* PROBLEM REQUIREMENTS:
Show, from the records below, all lines that contain the word "style".

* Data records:
· · · · · · ·

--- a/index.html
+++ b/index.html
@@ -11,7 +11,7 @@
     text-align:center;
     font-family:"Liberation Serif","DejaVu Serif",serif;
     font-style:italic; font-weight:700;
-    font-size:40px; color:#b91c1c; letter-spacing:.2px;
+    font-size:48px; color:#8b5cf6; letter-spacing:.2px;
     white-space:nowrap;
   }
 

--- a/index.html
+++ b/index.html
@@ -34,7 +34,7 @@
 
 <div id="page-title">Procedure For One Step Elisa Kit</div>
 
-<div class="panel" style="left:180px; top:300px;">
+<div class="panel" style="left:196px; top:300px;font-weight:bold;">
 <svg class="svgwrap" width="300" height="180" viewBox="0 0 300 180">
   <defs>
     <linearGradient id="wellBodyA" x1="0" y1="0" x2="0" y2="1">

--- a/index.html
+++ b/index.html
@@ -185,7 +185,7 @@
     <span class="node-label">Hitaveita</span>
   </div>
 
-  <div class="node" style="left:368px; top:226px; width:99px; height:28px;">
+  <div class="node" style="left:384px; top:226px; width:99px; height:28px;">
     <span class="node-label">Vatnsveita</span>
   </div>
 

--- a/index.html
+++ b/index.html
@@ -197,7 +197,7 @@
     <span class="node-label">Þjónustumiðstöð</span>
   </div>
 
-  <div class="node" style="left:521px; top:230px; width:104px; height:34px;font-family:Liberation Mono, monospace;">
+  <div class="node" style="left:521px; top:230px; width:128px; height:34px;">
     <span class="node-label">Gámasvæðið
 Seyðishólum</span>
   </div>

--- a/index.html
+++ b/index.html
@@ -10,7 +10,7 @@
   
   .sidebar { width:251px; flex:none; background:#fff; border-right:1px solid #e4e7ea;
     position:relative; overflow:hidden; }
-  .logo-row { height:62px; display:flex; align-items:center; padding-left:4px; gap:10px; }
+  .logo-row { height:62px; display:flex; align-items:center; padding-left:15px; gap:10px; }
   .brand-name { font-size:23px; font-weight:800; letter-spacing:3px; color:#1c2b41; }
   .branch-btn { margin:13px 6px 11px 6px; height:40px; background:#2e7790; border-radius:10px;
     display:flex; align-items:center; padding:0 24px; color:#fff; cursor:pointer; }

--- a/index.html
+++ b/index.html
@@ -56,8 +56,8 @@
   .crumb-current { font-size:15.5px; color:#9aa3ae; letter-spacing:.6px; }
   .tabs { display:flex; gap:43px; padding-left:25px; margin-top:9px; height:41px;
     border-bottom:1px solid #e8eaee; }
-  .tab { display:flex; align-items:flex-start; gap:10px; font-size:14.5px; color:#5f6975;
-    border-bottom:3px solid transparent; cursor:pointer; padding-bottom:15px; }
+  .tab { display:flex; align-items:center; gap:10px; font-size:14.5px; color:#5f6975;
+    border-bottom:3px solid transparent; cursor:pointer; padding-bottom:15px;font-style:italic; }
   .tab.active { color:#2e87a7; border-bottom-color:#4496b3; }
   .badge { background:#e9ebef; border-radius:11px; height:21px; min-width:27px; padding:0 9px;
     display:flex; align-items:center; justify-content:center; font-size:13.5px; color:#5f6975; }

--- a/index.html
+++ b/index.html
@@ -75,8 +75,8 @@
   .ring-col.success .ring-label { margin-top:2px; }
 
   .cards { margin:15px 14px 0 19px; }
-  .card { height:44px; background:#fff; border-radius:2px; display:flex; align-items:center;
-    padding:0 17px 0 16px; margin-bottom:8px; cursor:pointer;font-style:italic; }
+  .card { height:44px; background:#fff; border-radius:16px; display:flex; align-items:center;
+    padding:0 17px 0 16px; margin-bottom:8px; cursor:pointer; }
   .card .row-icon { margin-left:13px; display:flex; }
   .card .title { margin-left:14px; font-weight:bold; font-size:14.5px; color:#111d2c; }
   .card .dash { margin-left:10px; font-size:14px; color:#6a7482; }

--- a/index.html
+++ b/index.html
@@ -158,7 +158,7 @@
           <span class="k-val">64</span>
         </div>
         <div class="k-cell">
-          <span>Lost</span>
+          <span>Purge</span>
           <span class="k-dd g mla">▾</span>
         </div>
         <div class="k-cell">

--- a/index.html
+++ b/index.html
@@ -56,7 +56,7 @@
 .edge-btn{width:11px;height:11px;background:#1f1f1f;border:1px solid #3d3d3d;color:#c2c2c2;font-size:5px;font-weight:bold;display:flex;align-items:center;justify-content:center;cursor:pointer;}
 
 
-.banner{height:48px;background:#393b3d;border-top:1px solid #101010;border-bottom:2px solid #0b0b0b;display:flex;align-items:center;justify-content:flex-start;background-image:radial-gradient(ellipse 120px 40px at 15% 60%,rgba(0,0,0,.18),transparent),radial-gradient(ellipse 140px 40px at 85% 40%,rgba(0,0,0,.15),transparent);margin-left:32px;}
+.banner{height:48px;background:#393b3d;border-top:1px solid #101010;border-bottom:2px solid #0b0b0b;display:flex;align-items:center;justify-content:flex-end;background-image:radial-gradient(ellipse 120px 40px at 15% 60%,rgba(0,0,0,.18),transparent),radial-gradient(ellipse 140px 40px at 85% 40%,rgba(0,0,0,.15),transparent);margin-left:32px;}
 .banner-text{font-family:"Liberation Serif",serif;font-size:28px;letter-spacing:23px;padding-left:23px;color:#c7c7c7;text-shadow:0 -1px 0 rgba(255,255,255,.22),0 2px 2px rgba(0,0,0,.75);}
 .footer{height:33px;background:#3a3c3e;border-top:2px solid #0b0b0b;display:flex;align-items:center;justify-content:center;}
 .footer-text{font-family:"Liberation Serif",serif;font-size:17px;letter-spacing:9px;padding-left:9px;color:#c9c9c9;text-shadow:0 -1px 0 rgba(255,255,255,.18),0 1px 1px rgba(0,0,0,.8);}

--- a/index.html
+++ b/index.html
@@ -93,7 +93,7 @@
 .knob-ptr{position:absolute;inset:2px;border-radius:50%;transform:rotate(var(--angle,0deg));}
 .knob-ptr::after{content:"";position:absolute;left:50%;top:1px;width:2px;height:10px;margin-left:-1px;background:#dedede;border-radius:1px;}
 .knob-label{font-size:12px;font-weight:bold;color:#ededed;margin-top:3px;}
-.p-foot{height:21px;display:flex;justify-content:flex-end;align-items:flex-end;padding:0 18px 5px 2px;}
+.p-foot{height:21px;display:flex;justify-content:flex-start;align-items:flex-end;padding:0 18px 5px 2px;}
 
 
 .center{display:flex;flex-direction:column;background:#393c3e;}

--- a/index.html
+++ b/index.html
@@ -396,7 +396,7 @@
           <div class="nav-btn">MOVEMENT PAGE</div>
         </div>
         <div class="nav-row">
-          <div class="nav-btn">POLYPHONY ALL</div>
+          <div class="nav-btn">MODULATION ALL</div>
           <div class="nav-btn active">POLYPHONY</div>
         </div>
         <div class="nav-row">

· · · · · · ·

* ANSWER BOX:
     font-style:italic; font-weight:700;
-<div class="panel" style="left:180px; top:300px;">
+<div class="panel" style="left:196px; top:300px;font-weight:bold;">
-  <div class="node" style="left:368px; top:226px; width:99px; height:28px;">
+  <div class="node" style="left:384px; top:226px; width:99px; height:28px;">
-  <div class="node" style="left:521px; top:230px; width:104px; height:34px;font-family:Liberation Mono, monospace;">
+  <div class="node" style="left:521px; top:230px; width:128px; height:34px;">
+    border-bottom:3px solid transparent; cursor:pointer; padding-bottom:15px;font-style:italic; }
-    padding:0 17px 0 16px; margin-bottom:8px; cursor:pointer;font-style:italic; }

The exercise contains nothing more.